I fully agree with the proof that $X \times [0,1)$ is a dense order (item (2)). Note that we only use two properties of $[0,1)$ there: if $r < s$ in $[0,1)$, we have $r',s' \in [0,1)$ such that $r < r' < s < s' < 1$. So we use that $[0,1)$ is a dense order without a maximum.

Indeed if $a_0 = \sup \pi_X[S] \notin \pi_X[S]$, we can see that $(a_0, 0) = \sup S$, because it's easily seen to be an upperbound and if $(x,r) \prec (a_0,0)$, $x \prec_X a_0$ (where we use that $0= \min [0,1)$) and $x$ cannot be an upperbound for $\pi_X[S]$ (as $a_0$ is the smallest one by definition) so we have some $(x',s) \in S$ with $x \prec_X x'$ (and hence $(x,r) \prec (x',s)$) but then $(x',s) \nprec (x,r)$, so the smaller $(x,r)$ is not an upperbound of $S$ any more.
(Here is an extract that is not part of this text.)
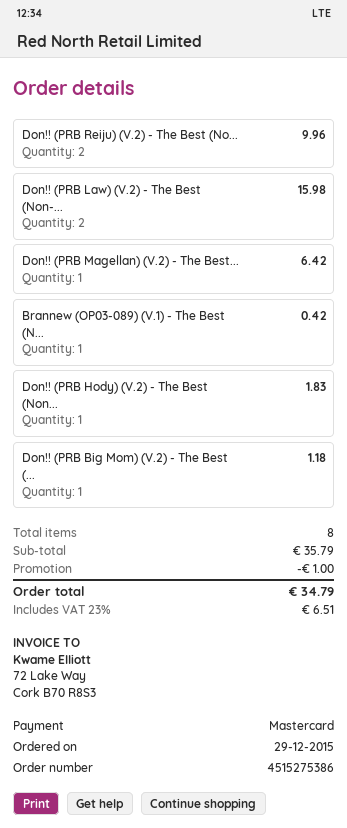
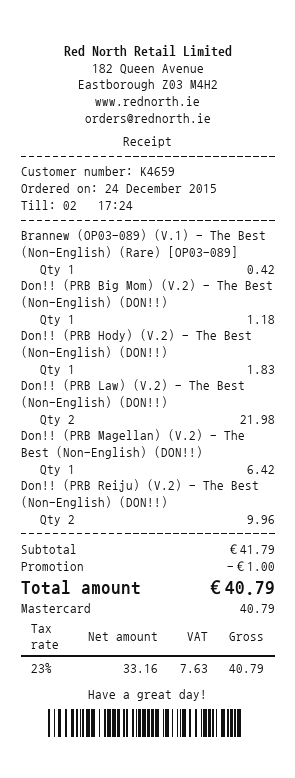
order date: 2015-12-29 -> 2015-12-24
Don!! (PRB Law) (V.2) - The Best (Non-...: 2 for 15.98 -> 2 for 21.98
subtotal: 35.79 -> 41.79
tax: 23% = 6.51 -> 23% = 7.63
total: 34.79 -> 40.79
The interesting case is indeed when $a_0 = \sup \pi_X[S] \in \pi_X[S]$, so $a_0$ is the maximum of $\pi_X[S]$.

Define $S' = \{(t \in [0,1) \mid (a_0, t) \in S\} = \pi_{[0,1)}[(\{a_0\} \times [0,1)) \cap S]$, which by definition is non-empty. If $S'$ has an upperbound $u \in [0,1)$, $S'$ has a least upperbound $\sup S' \in [0,1)$ (well-known property of $[0,1)$ which follows from the one for the reals) and then $(a_0, \sup S')$ is $\sup S$ (that it is an upperbound is clear and if $(x,r) \prec (a_0 ,\sup S')$ then either $x \prec_X a_0$ and for any $s \in S'$, $(x,r) \nprec (a_0,s)$ or $x=a_0$ and so $r < \sup S'$, so $r$ is not an upperbound for $S'$ witnessed by some $(a_0, r')$ with $r < r', r' \in S'$ and then also $(x,r) \nprec (a_0, r')$, so smaller elements are not an upperbound).

But if it has not, then as $S$ is bounded above, there must be some $a_1 > a_0$, $a_1 \in X$. (If $(p,q)$ is an upperbound of $S$, pick $t \in S'$ with $t > q$ and note that $(a_0, t) \prec (p,q)$ must hold and $a_0 = p$ cannot be as $t > q$ so $a_0 \prec_X p$, properly. In that case $a_0 + 1 := \min\{x \in X: x > a_0\}$ exists and we then show that $(a_0+1, 0) = \sup S$ (It's clearly an upperbound by the first coordinate alone and when $(x,r) \prec (a_0 +1 ,0)$ we must have $x \preceq a_0$. Then picking $t \in S$ with $t > r$ we have that $(a_0, t)\nprec (x,r)$, so a smaller element is not an upperbound). Note that here we really use the well-order on $X$ (before just the lub property of $X$ implied by it, and we again use the minimum of $[0,1)$).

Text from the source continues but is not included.